Your objective: Please print every line of the listing, unchanged.

◇ ◇ ◇ ◇

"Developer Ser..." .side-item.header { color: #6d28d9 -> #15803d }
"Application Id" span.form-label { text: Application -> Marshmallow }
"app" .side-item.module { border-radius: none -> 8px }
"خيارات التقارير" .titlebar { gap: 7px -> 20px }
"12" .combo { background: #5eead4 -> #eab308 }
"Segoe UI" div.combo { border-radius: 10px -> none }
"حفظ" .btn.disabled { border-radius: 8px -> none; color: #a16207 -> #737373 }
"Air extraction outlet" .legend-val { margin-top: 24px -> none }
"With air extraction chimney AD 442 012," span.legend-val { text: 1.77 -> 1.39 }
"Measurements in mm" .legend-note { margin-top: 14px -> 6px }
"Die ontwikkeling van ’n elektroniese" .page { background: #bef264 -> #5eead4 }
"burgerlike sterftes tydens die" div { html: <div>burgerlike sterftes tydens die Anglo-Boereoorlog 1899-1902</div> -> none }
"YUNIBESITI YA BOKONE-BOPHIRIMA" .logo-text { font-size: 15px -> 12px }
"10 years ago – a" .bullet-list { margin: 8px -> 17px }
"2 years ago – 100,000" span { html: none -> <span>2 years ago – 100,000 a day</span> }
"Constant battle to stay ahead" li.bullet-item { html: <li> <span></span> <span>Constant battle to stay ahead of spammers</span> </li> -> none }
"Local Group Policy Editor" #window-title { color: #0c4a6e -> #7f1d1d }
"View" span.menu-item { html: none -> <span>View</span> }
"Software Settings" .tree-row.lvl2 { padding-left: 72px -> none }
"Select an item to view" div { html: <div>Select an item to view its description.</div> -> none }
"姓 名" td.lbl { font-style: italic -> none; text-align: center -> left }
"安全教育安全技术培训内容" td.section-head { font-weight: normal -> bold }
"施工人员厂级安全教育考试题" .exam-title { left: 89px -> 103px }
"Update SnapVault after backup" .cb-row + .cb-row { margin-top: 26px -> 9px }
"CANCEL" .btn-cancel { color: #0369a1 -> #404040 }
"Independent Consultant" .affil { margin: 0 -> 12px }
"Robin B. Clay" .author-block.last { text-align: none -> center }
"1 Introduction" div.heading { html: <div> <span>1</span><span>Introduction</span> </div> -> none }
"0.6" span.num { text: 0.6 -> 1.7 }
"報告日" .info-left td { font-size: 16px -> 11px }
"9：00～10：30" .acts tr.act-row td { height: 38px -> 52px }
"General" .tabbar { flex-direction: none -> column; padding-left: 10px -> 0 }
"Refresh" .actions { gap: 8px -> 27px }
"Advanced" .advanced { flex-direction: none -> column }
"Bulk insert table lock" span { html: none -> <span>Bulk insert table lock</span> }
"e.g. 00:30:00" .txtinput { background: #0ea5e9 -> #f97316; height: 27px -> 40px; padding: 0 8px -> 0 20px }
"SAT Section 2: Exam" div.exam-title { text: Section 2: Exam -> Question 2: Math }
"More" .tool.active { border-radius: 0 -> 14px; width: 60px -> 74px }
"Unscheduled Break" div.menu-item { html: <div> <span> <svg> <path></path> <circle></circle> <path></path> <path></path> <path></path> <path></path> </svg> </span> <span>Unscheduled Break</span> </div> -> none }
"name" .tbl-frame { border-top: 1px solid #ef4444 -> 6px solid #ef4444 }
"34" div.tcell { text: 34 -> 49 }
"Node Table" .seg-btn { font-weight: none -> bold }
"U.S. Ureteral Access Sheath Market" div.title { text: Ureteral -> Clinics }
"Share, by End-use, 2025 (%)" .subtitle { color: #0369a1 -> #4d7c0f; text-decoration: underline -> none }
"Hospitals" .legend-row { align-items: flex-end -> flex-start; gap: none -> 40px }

◇ ◇ ◇ ◇

Response to this task:
"Developer Ser..." .side-item.header { color: #6d28d9 -> #15803d }
"Application Id" span.form-label { text: Application -> Marshmallow }
"app" .side-item.module { border-radius: none -> 8px }
"خيارات التقارير" .titlebar { gap: 7px -> 20px }
"12" .combo { background: #5eead4 -> #eab308 }
"Segoe UI" div.combo { border-radius: 10px -> none }
"حفظ" .btn.disabled { border-radius: 8px -> none; color: #a16207 -> #737373 }
"Air extraction outlet" .legend-val { margin-top: 24px -> none }
"With air extraction chimney AD 442 012," span.legend-val { text: 1.77 -> 1.39 }
"Measurements in mm" .legend-note { margin-top: 14px -> 6px }
"Die ontwikkeling van ’n elektroniese" .page { background: #bef264 -> #5eead4 }
"burgerlike sterftes tydens die" div { html: <div>burgerlike sterftes tydens die Anglo-Boereoorlog 1899-1902</div> -> none }
"YUNIBESITI YA BOKONE-BOPHIRIMA" .logo-text { font-size: 15px -> 12px }
"10 years ago – a" .bullet-list { margin: 8px -> 17px }
"2 years ago – 100,000" span { html: none -> <span>2 years ago – 100,000 a day</span> }
"Constant battle to stay ahead" li.bullet-item { html: <li> <span></span> <span>Constant battle to stay ahead of spammers</span> </li> -> none }
"Local Group Policy Editor" #window-title { color: #0c4a6e -> #7f1d1d }
"View" span.menu-item { html: none -> <span>View</span> }
"Software Settings" .tree-row.lvl2 { padding-left: 72px -> none }
"Select an item to view" div { html: <div>Select an item to view its description.</div> -> none }
"姓 名" td.lbl { font-style: italic -> none; text-align: center -> left }
"安全教育安全技术培训内容" td.section-head { font-weight: normal -> bold }
"施工人员厂级安全教育考试题" .exam-title { left: 89px -> 103px }
"Update SnapVault after backup" .cb-row + .cb-row { margin-top: 26px -> 9px }
"CANCEL" .btn-cancel { color: #0369a1 -> #404040 }
"Independent Consultant" .affil { margin: 0 -> 12px }
"Robin B. Clay" .author-block.last { text-align: none -> center }
"1 Introduction" div.heading { html: <div> <span>1</span><span>Introduction</span> </div> -> none }
"0.6" span.num { text: 0.6 -> 1.7 }
"報告日" .info-left td { font-size: 16px -> 11px }
"9：00～10：30" .acts tr.act-row td { height: 38px -> 52px }
"General" .tabbar { flex-direction: none -> column; padding-left: 10px -> 0 }
"Refresh" .actions { gap: 8px -> 27px }
"Advanced" .advanced { flex-direction: none -> column }
"Bulk insert table lock" span { html: none -> <span>Bulk insert table lock</span> }
"e.g. 00:30:00" .txtinput { background: #0ea5e9 -> #f97316; height: 27px -> 40px; padding: 0 8px -> 0 20px }
"SAT Section 2: Exam" div.exam-title { text: Section 2: Exam -> Question 2: Math }
"More" .tool.active { border-radius: 0 -> 14px; width: 60px -> 74px }
"Unscheduled Break" div.menu-item { html: <div> <span> <svg> <path></path> <circle></circle> <path></path> <path></path> <path></path> <path></path> </svg> </span> <span>Unscheduled Break</span> </div> -> none }
"name" .tbl-frame { border-top: 1px solid #ef4444 -> 6px solid #ef4444 }
"34" div.tcell { text: 34 -> 49 }
"Node Table" .seg-btn { font-weight: none -> bold }
"U.S. Ureteral Access Sheath Market" div.title { text: Ureteral -> Clinics }
"Share, by End-use, 2025 (%)" .subtitle { color: #0369a1 -> #4d7c0f; text-decoration: underline -> none }
"Hospitals" .legend-row { align-items: flex-end -> flex-start; gap: none -> 40px }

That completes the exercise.